Backrooms nasceu de uma simples imagem de um escritório vazio e amarelado que começou a circular pela internet anos atrás. O cenário estranho e desconfortável acabou dando origem a um dos maiores fenômenos de terror online da última década.

Tudo começou em 2019, quando um usuário publicou a imagem em um fórum do 4chan pedindo fotos “perturbadoras” que causassem uma sensação estranha. Foi ali que outro usuário criou a primeira descrição oficial das Backrooms, transformando a foto em uma creepypasta (história curta de terror).

Segundo a publicação, quem “escapasse da realidade” no lugar errado acabaria preso em corredores infinitos, iluminados por lâmpadas fluorescentes e cercados por carpetes úmidos e salas vazias.

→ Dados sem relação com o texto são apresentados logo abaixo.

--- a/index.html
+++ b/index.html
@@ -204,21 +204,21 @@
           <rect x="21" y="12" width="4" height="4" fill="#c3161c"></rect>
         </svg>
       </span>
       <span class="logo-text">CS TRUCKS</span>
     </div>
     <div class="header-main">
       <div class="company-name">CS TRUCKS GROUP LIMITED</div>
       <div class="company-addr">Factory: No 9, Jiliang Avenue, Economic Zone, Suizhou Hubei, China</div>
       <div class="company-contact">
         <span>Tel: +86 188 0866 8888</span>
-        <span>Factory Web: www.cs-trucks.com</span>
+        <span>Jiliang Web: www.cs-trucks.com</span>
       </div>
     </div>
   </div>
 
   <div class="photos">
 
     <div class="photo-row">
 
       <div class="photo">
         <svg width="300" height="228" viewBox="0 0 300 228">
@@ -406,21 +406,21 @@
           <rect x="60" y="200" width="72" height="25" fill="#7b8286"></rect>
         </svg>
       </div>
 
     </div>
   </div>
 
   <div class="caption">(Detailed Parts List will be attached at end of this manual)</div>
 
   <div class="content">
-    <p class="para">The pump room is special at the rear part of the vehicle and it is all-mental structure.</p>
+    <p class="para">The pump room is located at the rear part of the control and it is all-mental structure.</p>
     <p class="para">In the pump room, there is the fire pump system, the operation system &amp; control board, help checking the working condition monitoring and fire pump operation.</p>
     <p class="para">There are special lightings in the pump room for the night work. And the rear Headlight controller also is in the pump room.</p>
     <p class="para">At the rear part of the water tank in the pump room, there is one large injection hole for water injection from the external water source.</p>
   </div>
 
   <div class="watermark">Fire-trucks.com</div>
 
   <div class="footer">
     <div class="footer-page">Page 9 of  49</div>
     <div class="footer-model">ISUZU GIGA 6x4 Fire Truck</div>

Backrooms: Um Não-Lugar – Crítica: Filme da A24 cria um dos terrores mais inquietantes do ano

O nascimento do terror liminar

As Backrooms rapidamente viraram símbolo do chamado “terror liminar”, gênero focado em lugares vazios, estranhos e desconfortáveis que parecem familiares e assustadores ao mesmo tempo.

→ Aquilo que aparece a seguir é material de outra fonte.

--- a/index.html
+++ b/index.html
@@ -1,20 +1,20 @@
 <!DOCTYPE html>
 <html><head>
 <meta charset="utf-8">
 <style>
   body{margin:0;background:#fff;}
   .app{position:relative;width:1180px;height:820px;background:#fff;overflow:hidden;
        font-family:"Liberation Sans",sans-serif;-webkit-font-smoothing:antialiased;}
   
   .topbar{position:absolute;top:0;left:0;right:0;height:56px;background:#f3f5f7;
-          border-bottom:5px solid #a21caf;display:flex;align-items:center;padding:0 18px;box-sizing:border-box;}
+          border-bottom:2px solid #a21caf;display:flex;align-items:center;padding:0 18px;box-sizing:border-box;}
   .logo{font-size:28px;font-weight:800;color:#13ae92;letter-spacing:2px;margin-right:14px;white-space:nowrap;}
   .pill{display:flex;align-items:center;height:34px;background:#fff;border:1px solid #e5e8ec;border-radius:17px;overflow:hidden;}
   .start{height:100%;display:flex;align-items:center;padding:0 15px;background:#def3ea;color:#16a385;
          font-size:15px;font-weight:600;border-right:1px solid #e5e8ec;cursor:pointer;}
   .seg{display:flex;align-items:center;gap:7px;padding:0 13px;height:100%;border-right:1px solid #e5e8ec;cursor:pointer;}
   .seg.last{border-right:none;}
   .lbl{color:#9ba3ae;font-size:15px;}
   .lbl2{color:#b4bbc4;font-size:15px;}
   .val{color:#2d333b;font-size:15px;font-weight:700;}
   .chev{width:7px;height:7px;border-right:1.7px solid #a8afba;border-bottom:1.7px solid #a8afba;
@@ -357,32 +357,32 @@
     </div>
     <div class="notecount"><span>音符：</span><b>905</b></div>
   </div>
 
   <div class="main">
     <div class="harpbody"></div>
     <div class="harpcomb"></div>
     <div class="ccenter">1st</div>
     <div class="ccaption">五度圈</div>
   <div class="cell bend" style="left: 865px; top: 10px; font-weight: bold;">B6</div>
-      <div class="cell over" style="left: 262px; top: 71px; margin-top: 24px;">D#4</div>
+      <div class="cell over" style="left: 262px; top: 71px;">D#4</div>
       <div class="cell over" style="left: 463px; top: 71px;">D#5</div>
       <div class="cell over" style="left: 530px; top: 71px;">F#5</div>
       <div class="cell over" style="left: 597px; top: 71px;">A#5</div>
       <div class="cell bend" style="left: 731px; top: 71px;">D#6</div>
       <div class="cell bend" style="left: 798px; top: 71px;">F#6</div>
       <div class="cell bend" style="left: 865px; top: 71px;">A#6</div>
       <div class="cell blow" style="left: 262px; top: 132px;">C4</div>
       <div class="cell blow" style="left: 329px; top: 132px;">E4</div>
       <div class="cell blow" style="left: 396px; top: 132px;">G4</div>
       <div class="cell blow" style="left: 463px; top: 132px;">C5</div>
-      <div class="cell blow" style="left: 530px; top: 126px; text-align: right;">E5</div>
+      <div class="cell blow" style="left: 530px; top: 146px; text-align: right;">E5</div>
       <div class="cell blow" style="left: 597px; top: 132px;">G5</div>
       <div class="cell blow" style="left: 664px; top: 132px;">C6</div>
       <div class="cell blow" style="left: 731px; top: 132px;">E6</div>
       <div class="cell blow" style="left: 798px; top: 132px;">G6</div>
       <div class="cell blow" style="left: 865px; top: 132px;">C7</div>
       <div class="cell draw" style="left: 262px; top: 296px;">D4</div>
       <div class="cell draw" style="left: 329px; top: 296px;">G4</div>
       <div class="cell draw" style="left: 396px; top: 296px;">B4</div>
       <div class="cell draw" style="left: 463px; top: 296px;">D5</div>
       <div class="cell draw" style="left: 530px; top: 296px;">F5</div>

A imagem original virou obsessão entre usuários da internet, que passaram anos tentando descobrir sua origem. Em 2024, foi revelado que a foto havia sido tirada em 2002 durante a reforma de uma loja HobbyTown em Wisconsin, nos Estados Unidos.

Com o tempo, fóruns, páginas e comunidades começaram a expandir a mitologia das Backrooms, criando criaturas, níveis e histórias próprias.

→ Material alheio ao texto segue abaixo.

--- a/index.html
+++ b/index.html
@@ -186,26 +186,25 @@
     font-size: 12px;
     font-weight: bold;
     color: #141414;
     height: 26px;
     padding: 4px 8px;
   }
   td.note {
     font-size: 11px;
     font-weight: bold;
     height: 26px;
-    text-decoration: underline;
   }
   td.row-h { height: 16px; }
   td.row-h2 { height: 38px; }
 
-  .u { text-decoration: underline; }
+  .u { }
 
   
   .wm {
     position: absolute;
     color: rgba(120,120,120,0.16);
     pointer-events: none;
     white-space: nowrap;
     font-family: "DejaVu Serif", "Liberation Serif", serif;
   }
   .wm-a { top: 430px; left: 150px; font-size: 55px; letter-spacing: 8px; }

Mas o fenômeno ganhou uma nova dimensão em 2022, quando Kane Parsons publicou no YouTube o curta The Backrooms (Found Footage).

O vídeo viralizou ao transformar o conceito em um falso documentário assustador, com monstros e clima claustrofóbico. Hoje, o curta soma dezenas de milhões de visualizações.

O sucesso foi tão grande que a A24 decidiu transformar Backrooms em um longa-metragem dirigido pelo próprio Parsons, que tinha apenas 20 anos quando começou o projeto.

O fenômeno agora saiu dos fóruns obscuros da internet para chegar ao grande público nos cinemas com o filme Backrooms: Um Não-Lugar.